Amy Beach. “The Little Brown Bee,” Op. 9, 1891. Box 26, Folder 10, A.P. Schmidt Company Archives, Music Division, Library of Congress.

According to composer Mari Paldi’s 1914 work for piano The Bumble Bee Goes Visiting – another holograph in the A.P. Schmidt Company Archives – they love to travel, too. The dovetailing allegretto trills throughout the score are an approach besides Nikolay Rimsky-Korsakov’s chromatic notation of bees in his famous (or infamously fast) Flight of the Bumble Bee. You’ve probably heard instrumentalists perform it as a show-stopper finale, but did you know that it was originally an interlude in Act 3 of Rimsky-Korsakov’s 1900 opera Legend of Tsar Saltan (M1045.R57 S66)? For some variety, try another chromatic workout for violin and piano, The Bee: Capriccio from Suite in G minor by Carl Bohm (call number M221.B). For another technical showstopper, listen to this historic recording of violinist Maud Powell perform “The Bee (L’Abeille)” by François Schubert (1808-1878) from Bagatelles, Op. 13.

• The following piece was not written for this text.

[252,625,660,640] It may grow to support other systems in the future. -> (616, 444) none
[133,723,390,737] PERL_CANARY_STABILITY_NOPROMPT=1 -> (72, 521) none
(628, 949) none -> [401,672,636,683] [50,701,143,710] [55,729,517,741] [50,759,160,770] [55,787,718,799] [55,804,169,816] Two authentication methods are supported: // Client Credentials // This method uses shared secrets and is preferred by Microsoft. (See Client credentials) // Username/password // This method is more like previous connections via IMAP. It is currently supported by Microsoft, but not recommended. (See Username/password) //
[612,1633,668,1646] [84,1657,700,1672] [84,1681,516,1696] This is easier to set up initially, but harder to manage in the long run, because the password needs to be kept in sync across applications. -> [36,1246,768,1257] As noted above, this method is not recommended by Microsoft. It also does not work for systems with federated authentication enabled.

Sheet music cover. Henry I. Marshall, composer and Stanley Murphy, lyricist. “Be My Little Baby Bumble Bee,” 1912. Box 51, Edison Sheet Music collection, Music Division, Library of Congress.

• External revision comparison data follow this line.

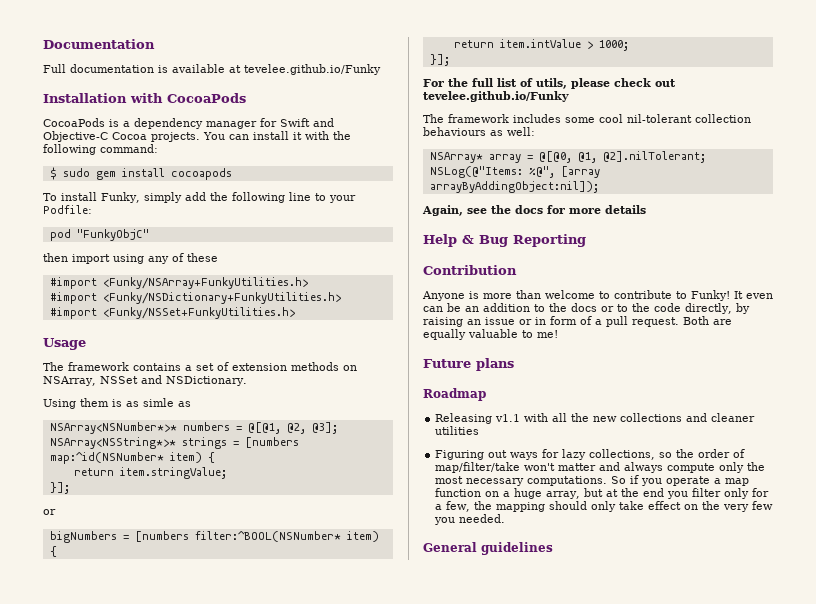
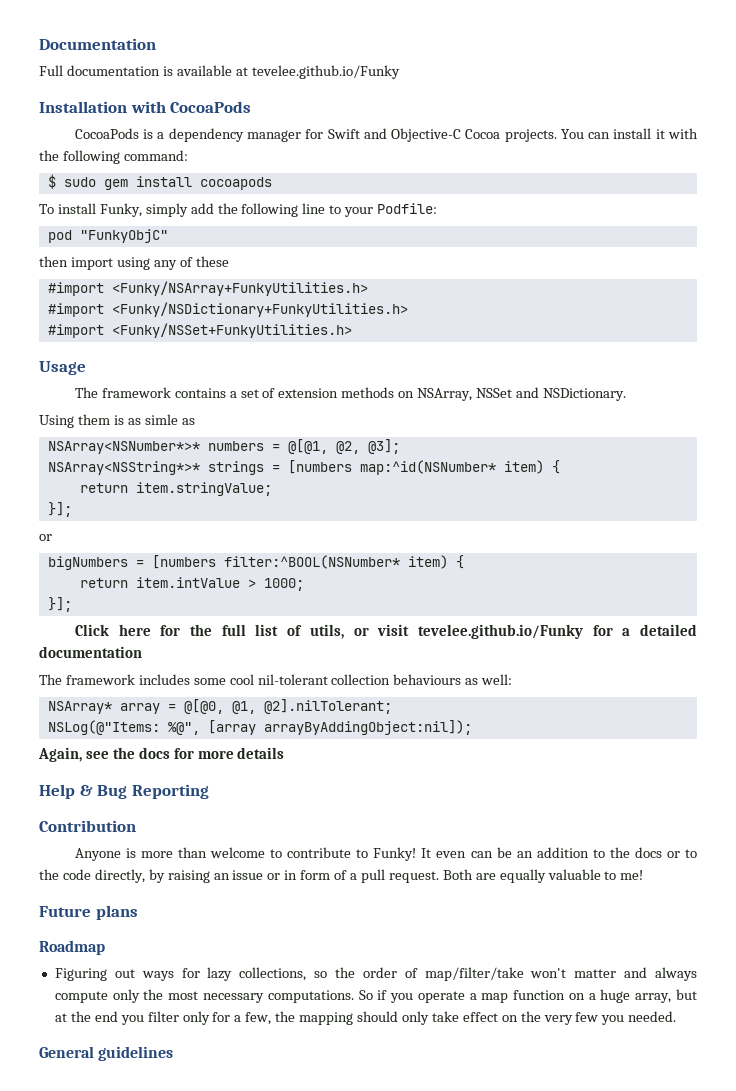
[423,79,444,87] For -> [74,624,181,636] Click here for
[571,78,676,89] [423,91,569,102] please check out tevelee.github.io/Funky -> [353,624,698,639] [39,646,142,658] or visit tevelee.github.io/Funky for a detailed documentation
[435,413,756,424] [435,426,480,435] // Releasing v1.1 with all the new collections and cleaner utilities -> (105, 947) none

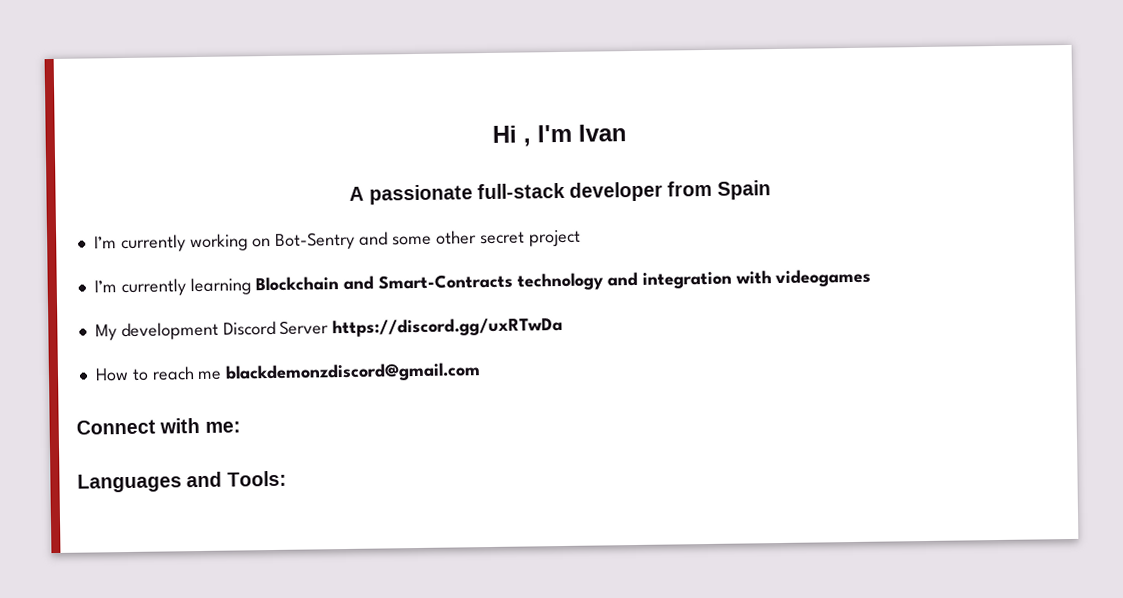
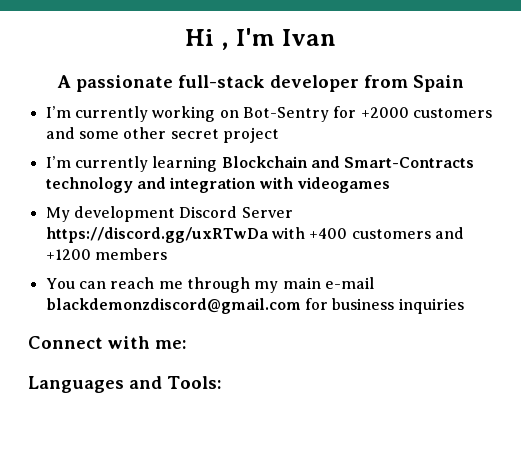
(356, 240) none -> [333,106,492,118] for +2000 customers
[94,362,482,383] // How to reach me blackdemonzdiscord@gmail.com -> [271,227,464,239] [45,248,167,260] [45,277,374,293] [45,298,464,314] with +400 customers and +1200 members // You can reach me through my main e-mail blackdemonzdiscord@gmail.com for business inquiries

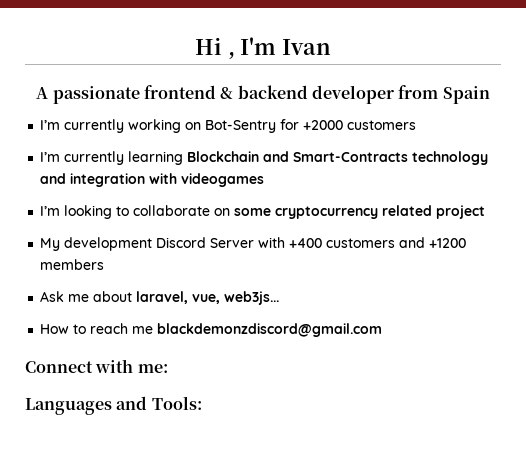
[177,75,265,88] full-stack -> [144,85,308,99] frontend & backend
[45,127,279,143] and some other secret project -> (417, 125) none
(390, 185) none -> [40,205,486,219] // I’m looking to collaborate on some cryptocurrency related project
[45,227,269,243] https://discord.gg/uxRTwDa -> (255, 243) none
[45,277,374,293] [45,298,464,314] You can reach me through my main e-mail blackdemonzdiscord@gmail.com for business inquiries -> [40,291,280,305] [40,323,383,337] Ask me about laravel, vue, web3js... // How to reach me blackdemonzdiscord@gmail.com

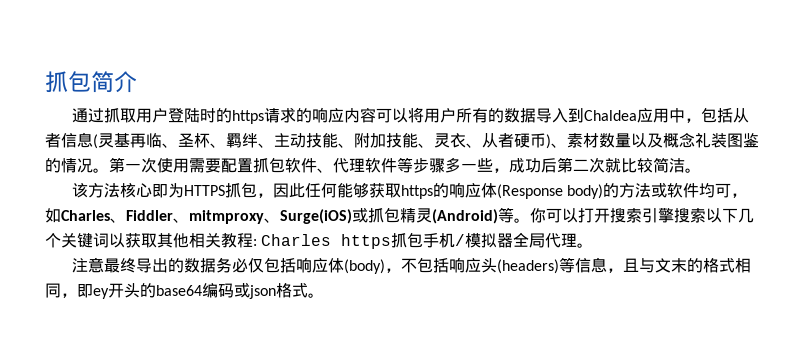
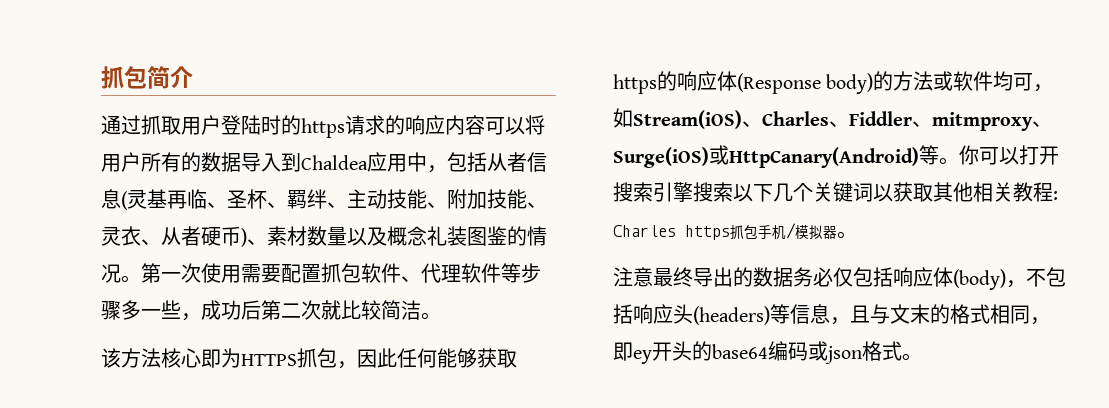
(61, 215) none -> [633,110,762,129] Stream(iOS)、
[368,207,498,224] 抓包精灵(Android) -> [729,147,919,168] HttpCanary(Android)
[513,232,578,248] 全局代理 -> (837, 232) none

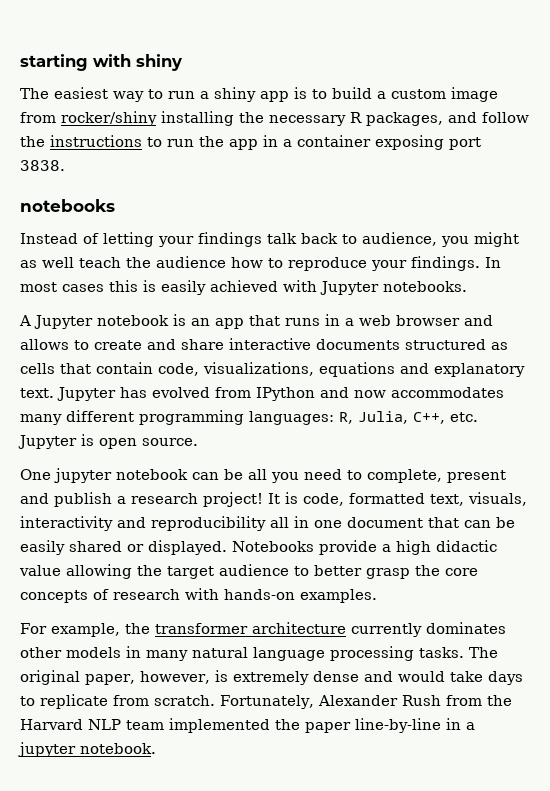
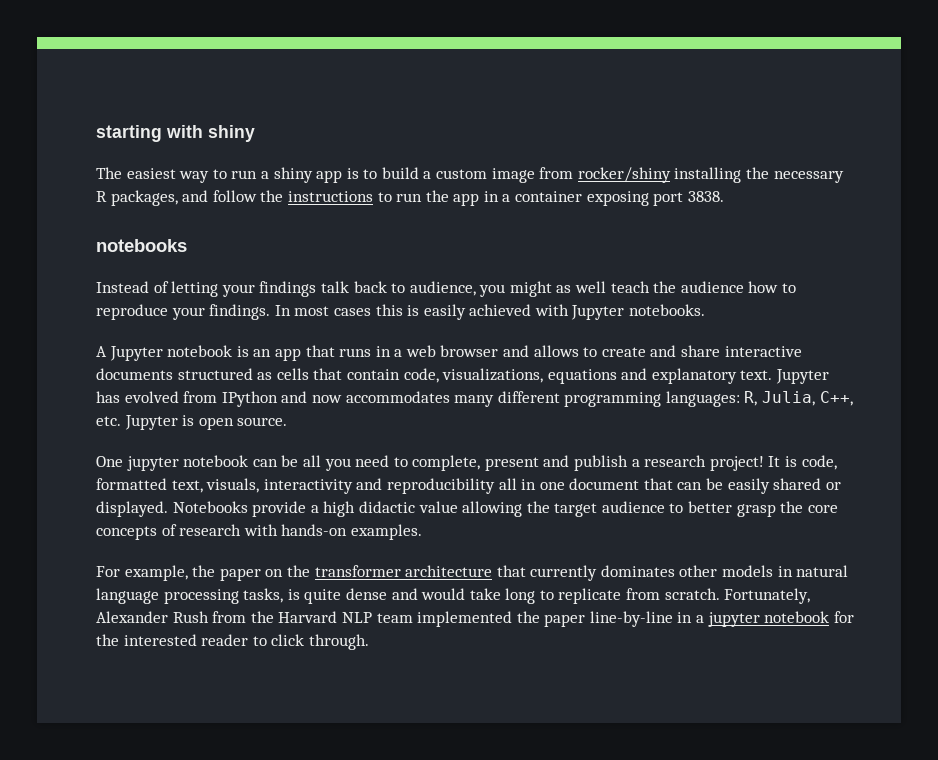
(150, 628) none -> [219,565,310,581] paper on the
(346, 628) none -> [496,565,526,577] that
[146,650,188,661] many -> (793, 571) none
[419,647,498,658] [20,670,309,685] tasks. The original paper, however, is extremely -> [243,588,342,604] tasks, is quite
[487,671,523,685] days -> [505,588,536,604] long
[80,743,156,754] notebook. -> [764,611,854,623] [96,634,369,650] notebook for the interested reader to click through.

For the romantically inclined, Albert H. Fitz’s 1901 song “Be My Little Bumble Bee” has a marriage proposal ready-made in the lyrics! Follow along with the sheet music to Henry I. Marshall’s “Be My Little Baby Bumble Bee” while you listen to this recording from 1912. You may also enjoy “Two Little Love Bees” from the 1909 operetta The Spring Maid (Die Sprudelfee) by Heinrich Reinhardt (1865-1922). Follow along with the sheet music while you listen to this 1911 Victor recording. After all, who says only love birds get to have all the fun?

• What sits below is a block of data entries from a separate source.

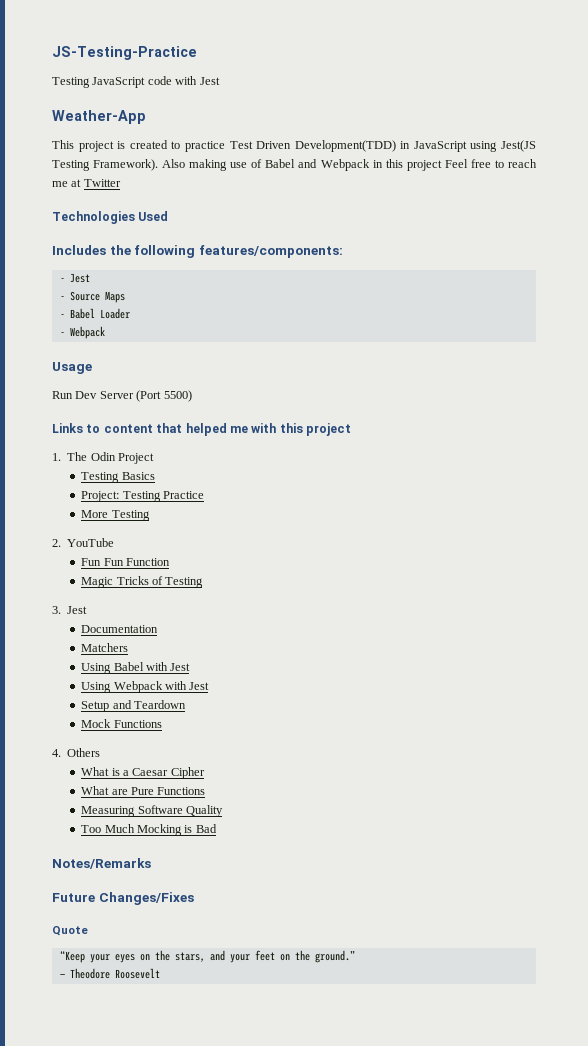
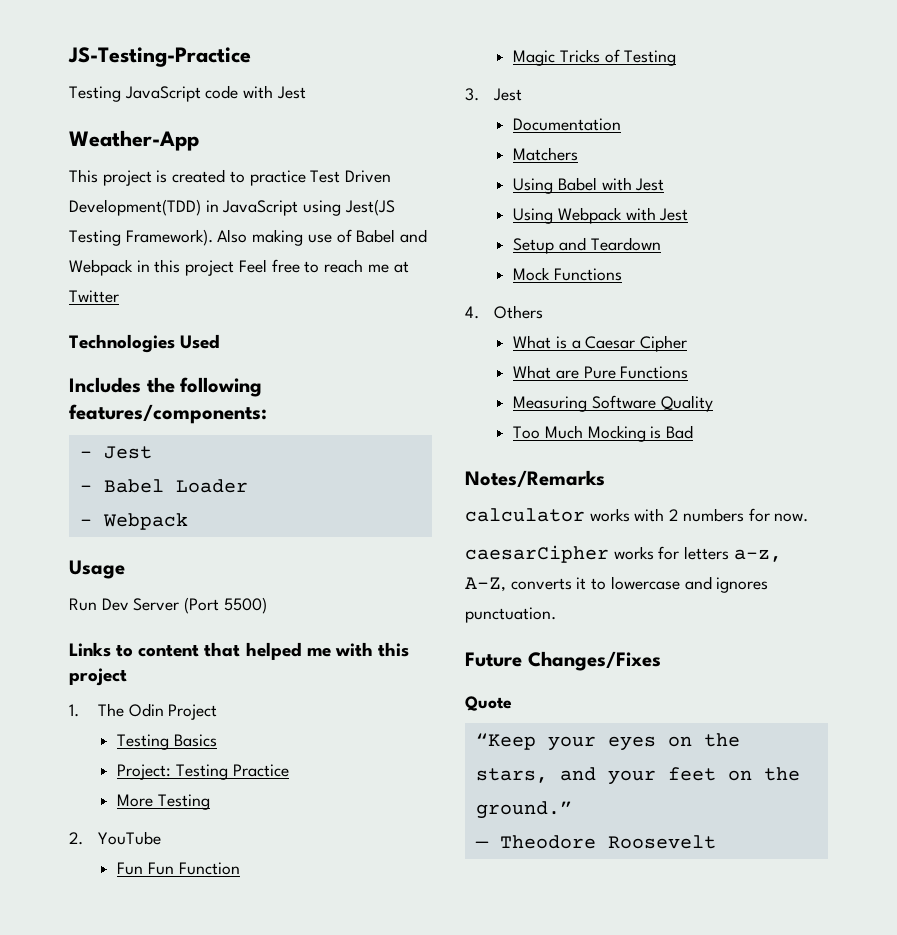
[59,291,125,303] // - Source Maps -> (152, 452) none
(151, 863) none -> [465,508,809,522] [465,545,782,563] [465,576,769,593] [465,607,556,623] // calculator works with 2 numbers for now. // caesarCipher works for letters a-z, A-Z, converts it to lowercase and ignores punctuation.

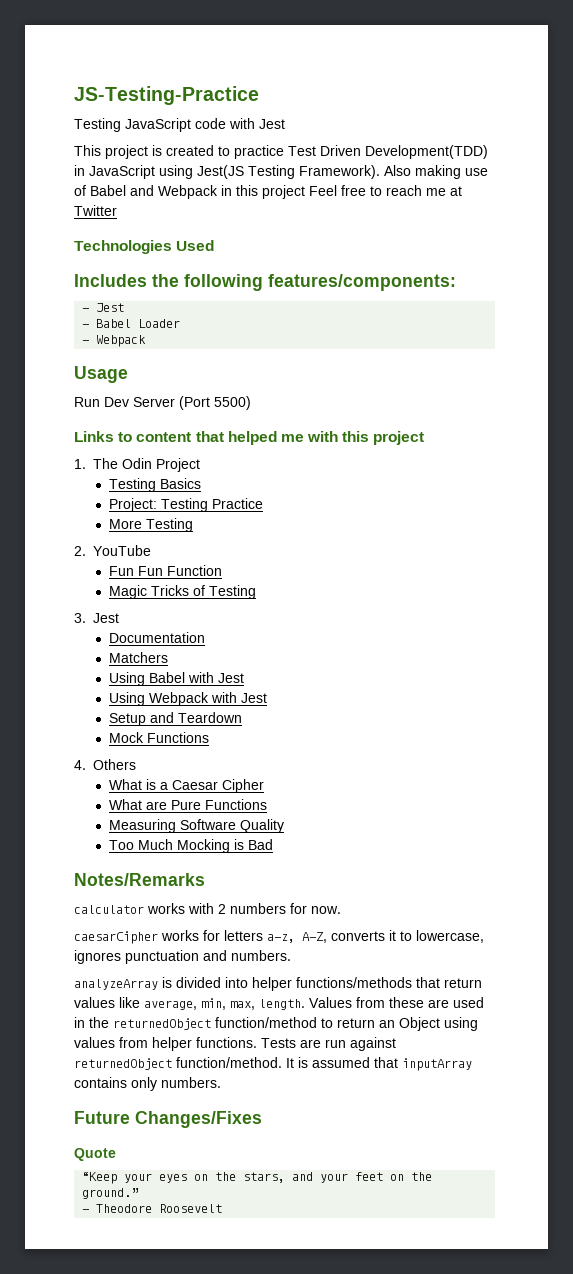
[69,130,199,151] // Weather-App -> (285, 124) none
[610,576,769,593] [465,607,556,623] lowercase and ignores punctuation. -> [416,930,484,943] [74,950,291,964] [74,977,482,991] [74,997,484,1010] [74,1017,478,1031] [74,1037,396,1051] [74,1057,472,1071] [74,1077,221,1091] lowercase, ignores punctuation and numbers. // analyzeArray is divided into helper functions/methods that return values like average, min, max, length. Values from these are used in the returnedObject function/method to return an Object using values from helper functions. Tests are run against returnedObject function/method. It is assumed that inputArray contains only numbers.

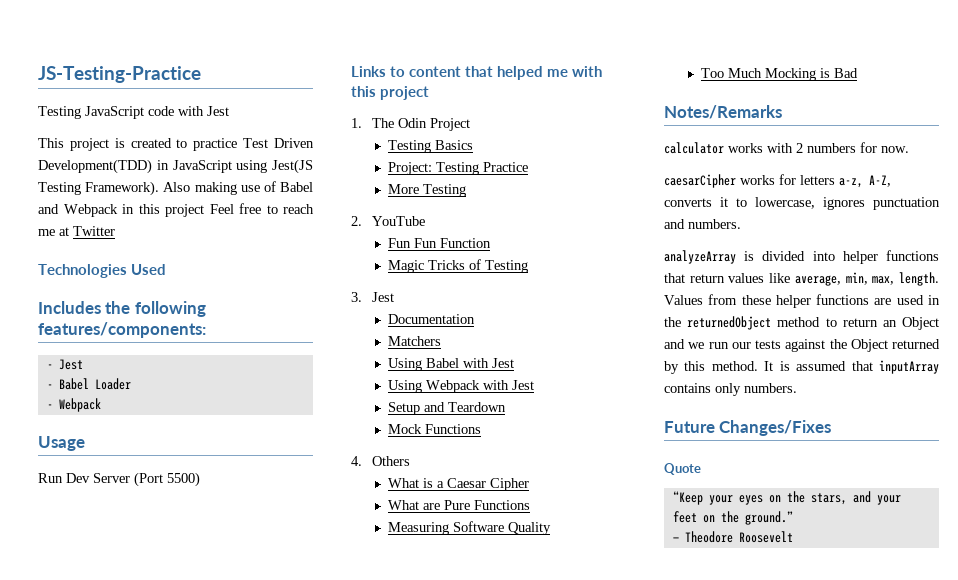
[296,977,412,988] functions/methods -> [886,250,939,261] functions
(424, 1002) none -> [775,294,870,308] helper functions
[215,1017,317,1028] function/method -> [777,317,821,327] method
[444,1017,478,1031] [74,1037,396,1051] [74,1057,282,1070] using values from helper functions. Tests are run against returnedObject function/method. -> [664,339,940,352] [664,361,758,374] and we run our tests against the Object returned by this method.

If you ever wonder whether bees get in the bonnets of other insects, you may wish to consult John Sylvester’s 1906 song “Said the Hornet to the Bee.” Duncan J. Muir’s 1900 piano piece “The Wasp and the Bumble Bee” features another rivalry (spoiler alert: the bumble bee wins). At the very least, bee stings can be painful as relayed to us in 1800 by composer Michael Kelly in “The Mischievous Bee.” In those cases, you just want to keep the bees away. Darius Milhaud (1892-1974) is the composer to help you with that. In his 1939 composition Incantations, Op. 201 for unaccompanied male choir, the second movement will be your balm, “Incantation pour conjurer la fureur des abeilles” (Incantation to ward off the fury of bees). Alejo Carpentier’s text for the work is based upon Aztec poetry.

If this blog post and your love of honey bees move to you to sing, John Duke (1899-1984) composed a set of Six Songs by Emily Dickinson for soprano and piano which includes two poems about bees – “Nobody knows this little rose” (No. 5) and “Bee! I’m expecting you!” (No. 6). Ernst Bacon (1898-1990) also set five poems by Dickinson for high voice and piano, with “To make a prairie” (No. 4) yet another poem about bees.

Many works I feature here were brought to my attention by my fellow Music Reference Specialists Susan Clermont and James Wintle. Susan is personally quite enthusiastic about National Honey Bee Day and let me know about the holiday, too. It takes a hive of busy music librarian bees to bring all this buzz to you!

Comments (2)

  1. I named one of my hives Melissae after the Greek bee acolytes of the bee goddess Potnia!

  2. So many composers and writers seemed to be inspired by these busy buzzing wonders! I didn’t realize there were so many musical works for them. Thanks for a swarmingly entertaining post.